100%

Section 01: RC Header Extension

Status: Complete Goal: Extend the RC allocation header to store elem_dec_fn and elem_count, ensuring element cleanup happens regardless of which ori_buffer_rc_dec call reaches zero.

Context: The original RC header was 16 bytes (V3): [data_size: i64 | strong_count: i64]. This section extended it through V4 (24 bytes, adding elem_dec_fn) to V5 (32 bytes, adding elem_count). The final V5 layout is: [data_size: i64 | elem_dec_fn: ptr | elem_count: i64 | strong_count: i64 | data] = 32 bytes. The key invariant is that strong_count remains at data_ptr - 8 — all existing RC operations (ori_rc_inc, ori_rc_dec, ori_rc_count, ori_rc_is_unique, ori_buffer_rc_dec) rely on this.

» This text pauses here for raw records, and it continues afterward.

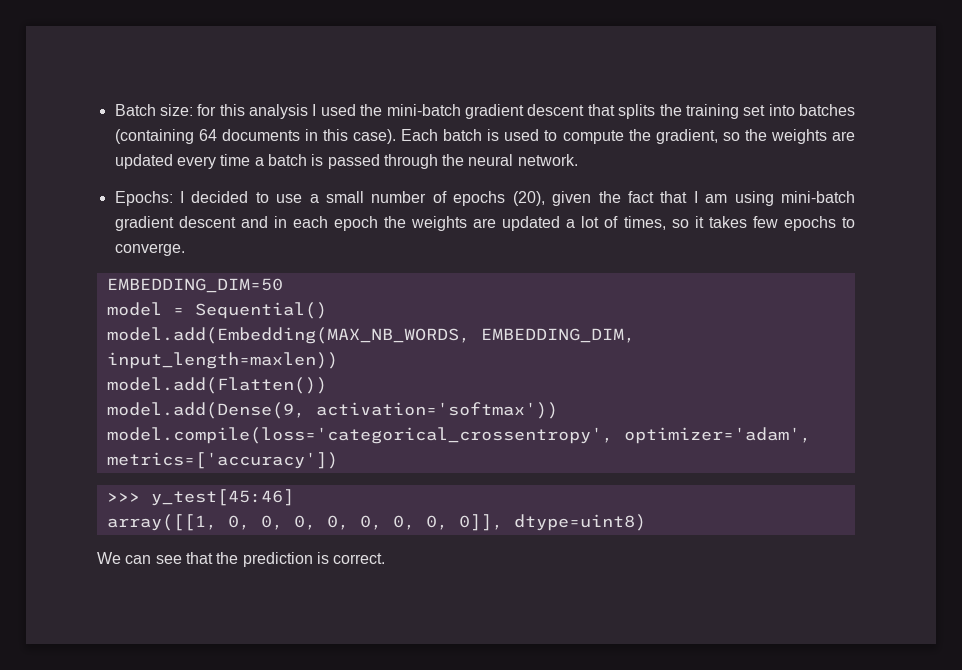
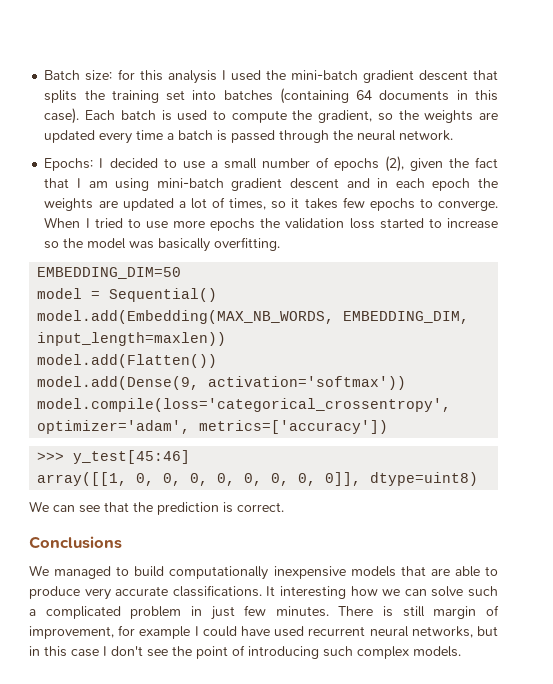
[512,191,545,206] (20), -> [384,156,404,172] (2),
(185, 249) none -> [44,217,498,231] [44,237,281,252] When I tried to use more epochs the validation loss started to increase so the model was basically overfitting.
(386, 558) none -> [29,536,122,549] [29,565,499,580] [29,585,499,600] [29,605,499,620] [29,625,498,639] [29,645,461,659] // Conclusions // We managed to build computationally inexpensive models that are able to produce very accurate classifications. It interesting how we can solve such a complicated problem in just few minutes. There is still margin of improvement, for example I could have used recurrent neural networks, but in this case I don't see the point of introducing such complex models.

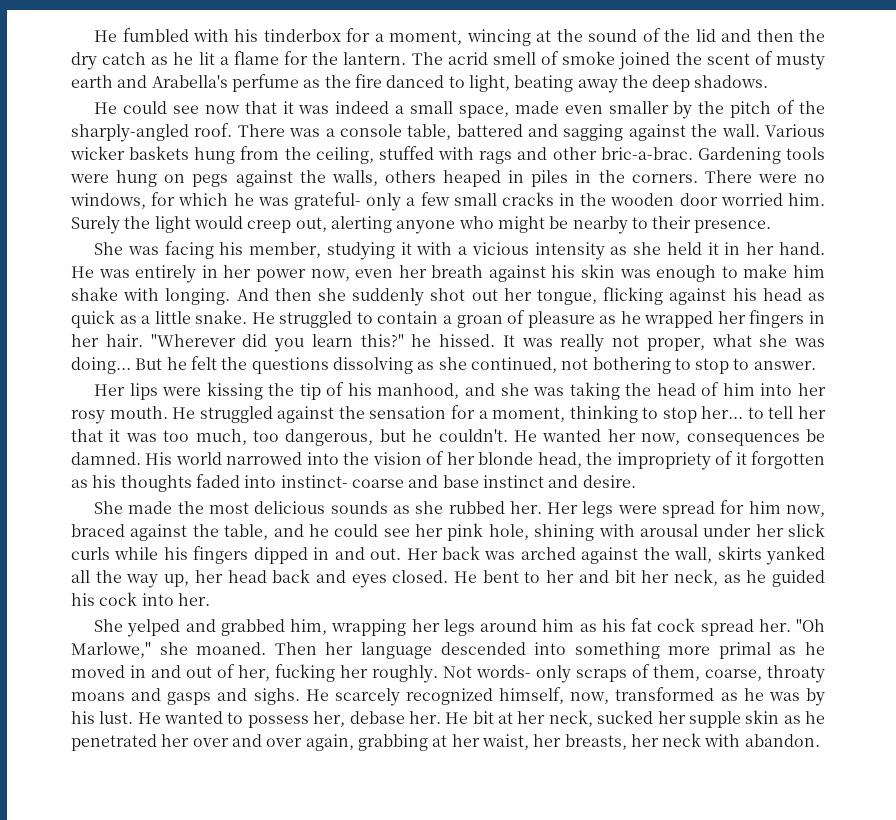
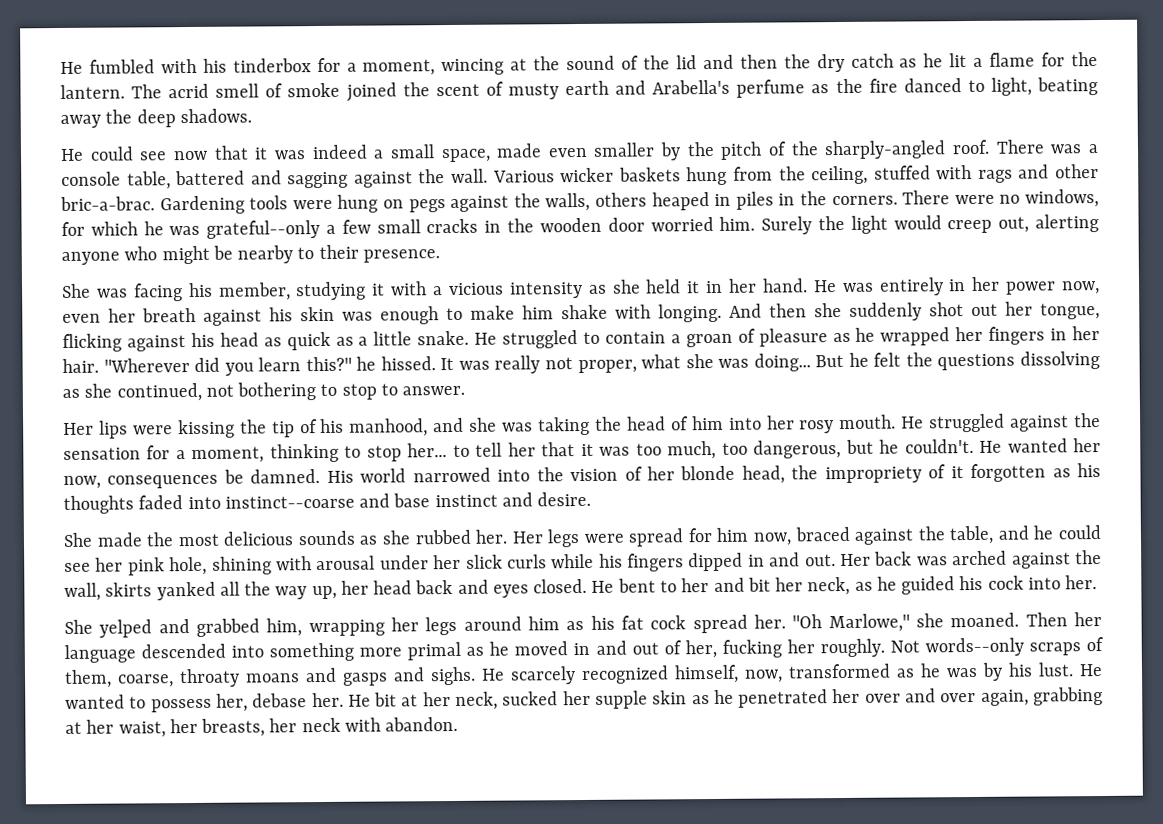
[293,192,402,211] grateful- only -> [206,219,321,239] grateful--only
[280,475,404,488] instinct- coarse -> [224,495,355,509] instinct--coarse
[476,665,571,683] words- only -> [924,637,1024,657] words--only

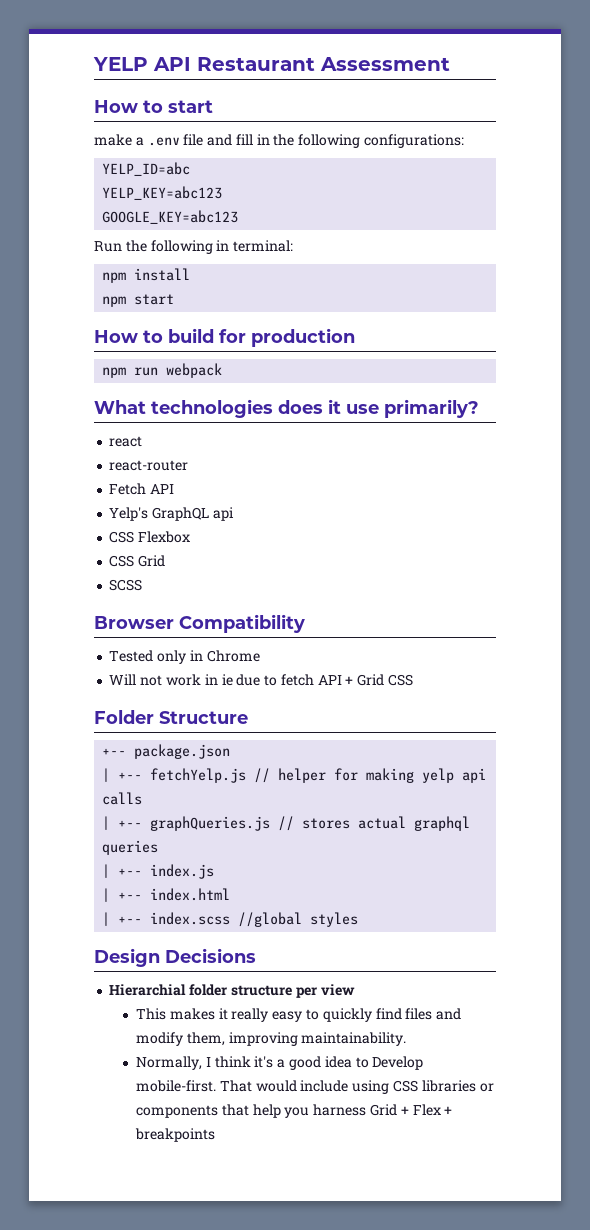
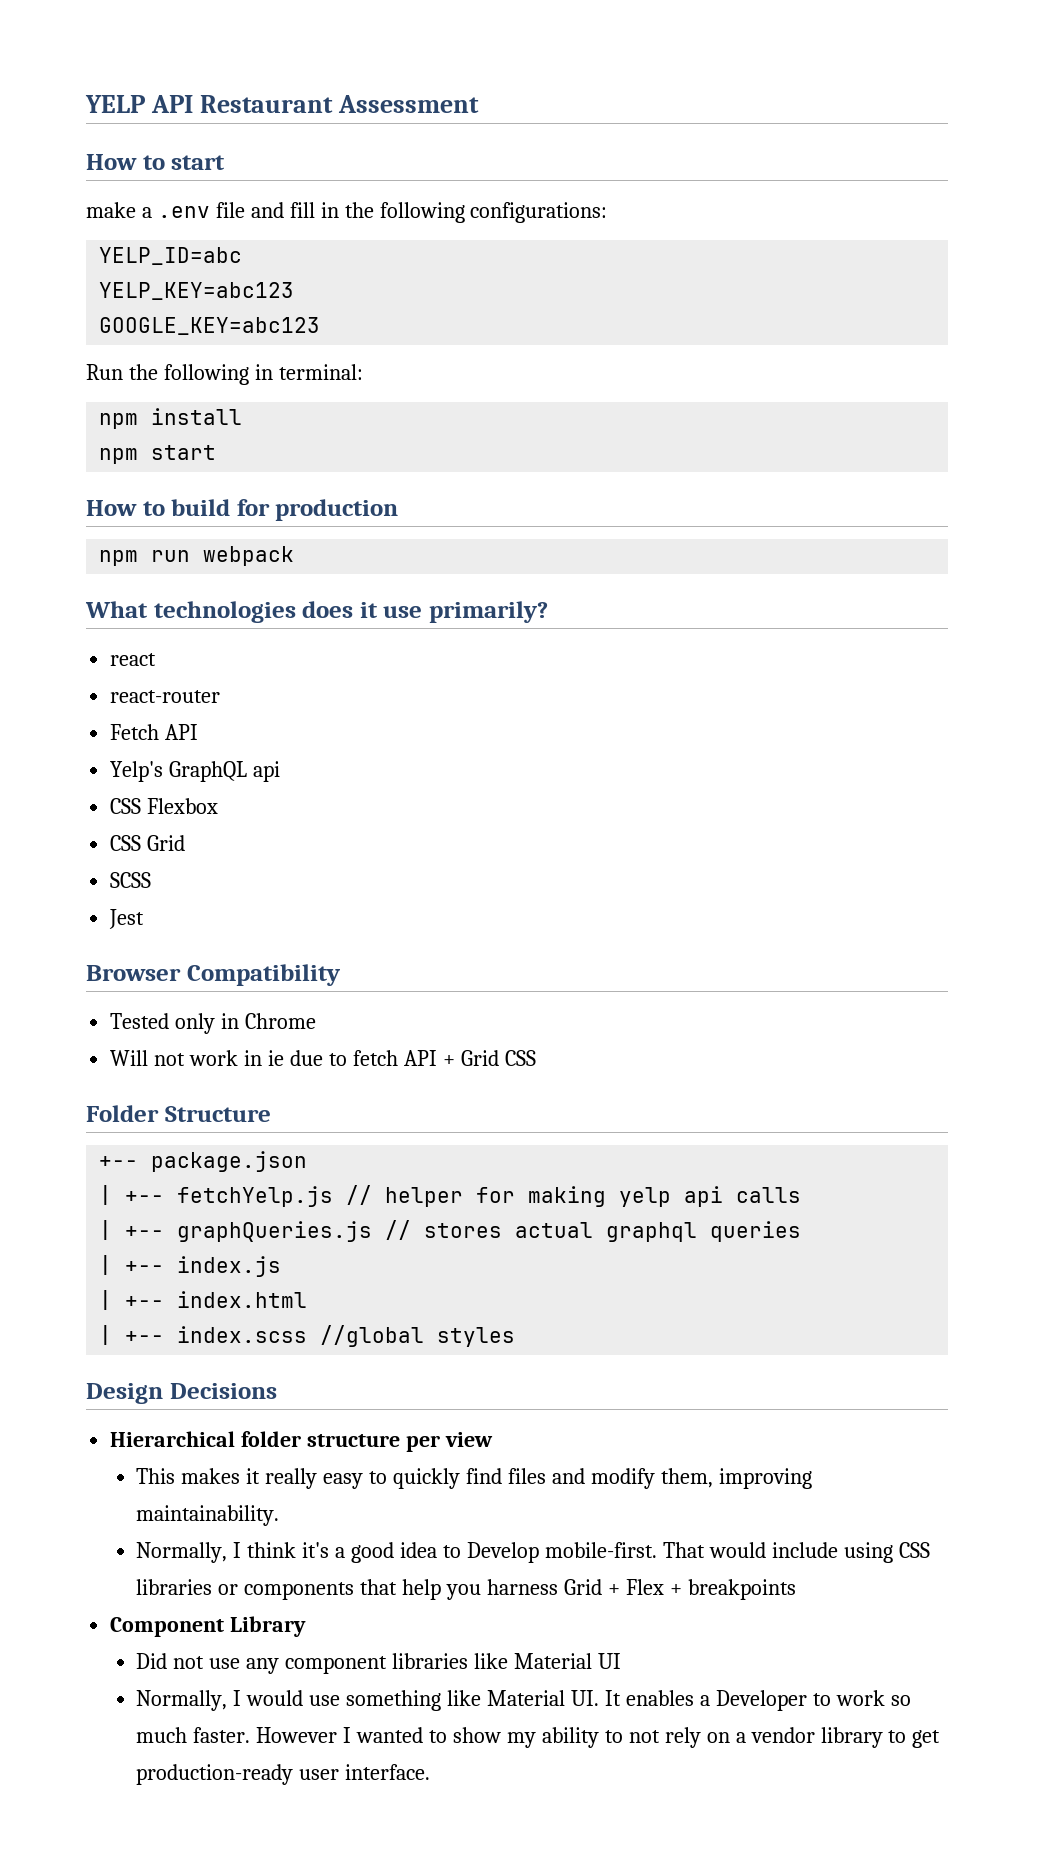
(143, 585) none -> [109,909,145,929] // Jest
[109,984,187,996] Hierarchial -> [110,1431,236,1447] Hierarchical
(216, 1135) none -> [110,1616,307,1637] [136,1653,621,1674] [136,1690,911,1711] [136,1727,941,1748] [136,1764,431,1785] // Component Library // Did not use any component libraries like Material UI // Normally, I would use something like Material UI. It enables a Developer to work so much faster. However I wanted to show my ability to not rely on a vendor library to get production-ready user interface.

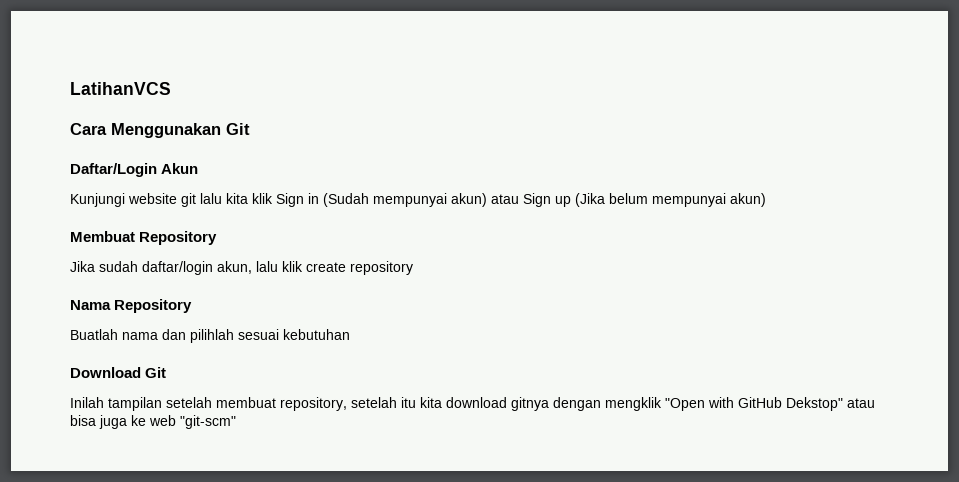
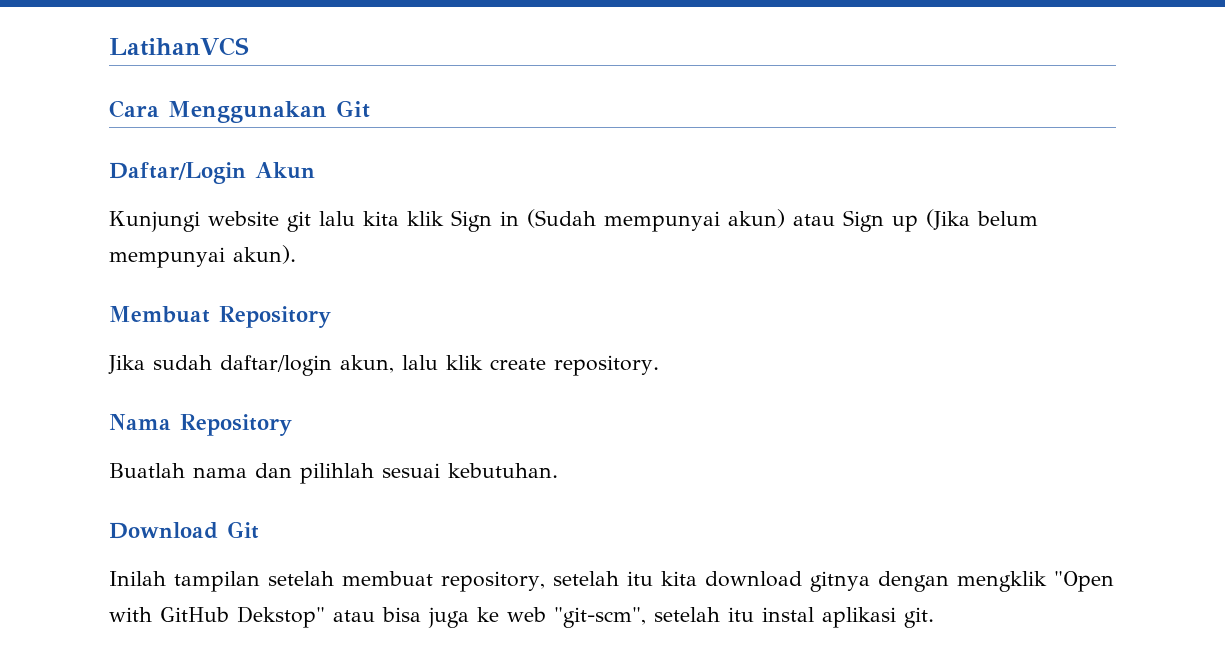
[730,193,766,207] akun) -> [233,245,296,264] akun).
[350,261,413,275] repository -> [554,355,659,376] repository.
[283,329,350,340] kebutuhan -> [448,463,558,478] kebutuhan.
[180,415,236,429] "git-scm" -> [554,607,934,628] "git-scm", setelah itu instal aplikasi git.

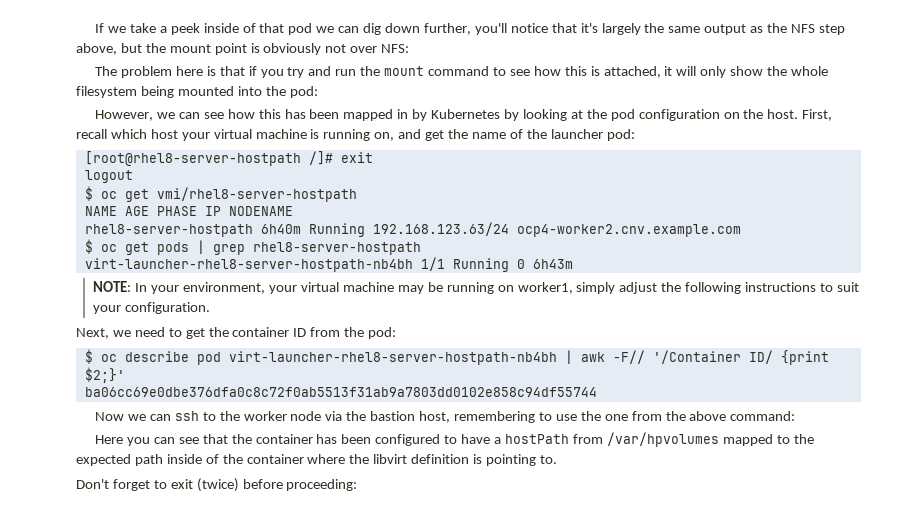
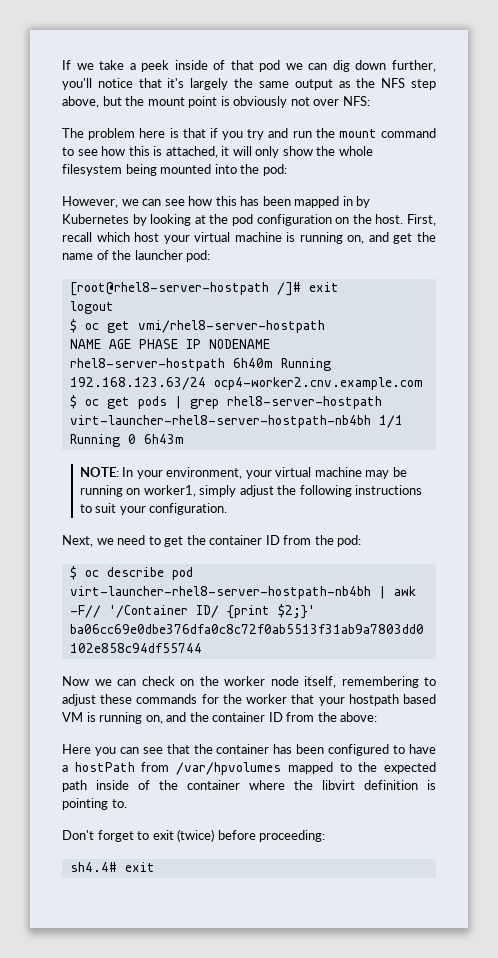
[174,411,216,421] ssh to -> [141,676,194,686] check on
[325,411,796,423] via the bastion host, remembering to use the one from the above command: -> [304,676,436,688] [62,694,437,706] [62,712,378,724] itself, remembering to adjust these commands for the worker that your hostpath based VM is running on, and the container ID from the above:
(358, 485) none -> [69,862,155,872] // sh4.4# exit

Reference implementations:

  • Swift HeapObject.h: Stores type metadata (including destructor) in a 2-word header alongside refcount.
  • Lean 4 lean_object: 8-byte header with tag + RC, element count in adjacent memory.

01.1 Header Layout Change

File(s): compiler/ori_rt/src/rc/mod.rs

Change the header constant and document the new layout.

V5 offset reference (all offsets in bytes, final layout):

FieldFrom baseFrom data_ptr
data_sizebase + 0data - 32
elem_dec_fnbase + 8data - 24
elem_countbase + 16data - 16
strong_countbase + 24data - 8
database + 32data + 0

Note: items below reference V4 (24-byte) values from the initial implementation. These were superseded by V5 (32-byte) in 01.4 (TPR-01-001). All items are complete.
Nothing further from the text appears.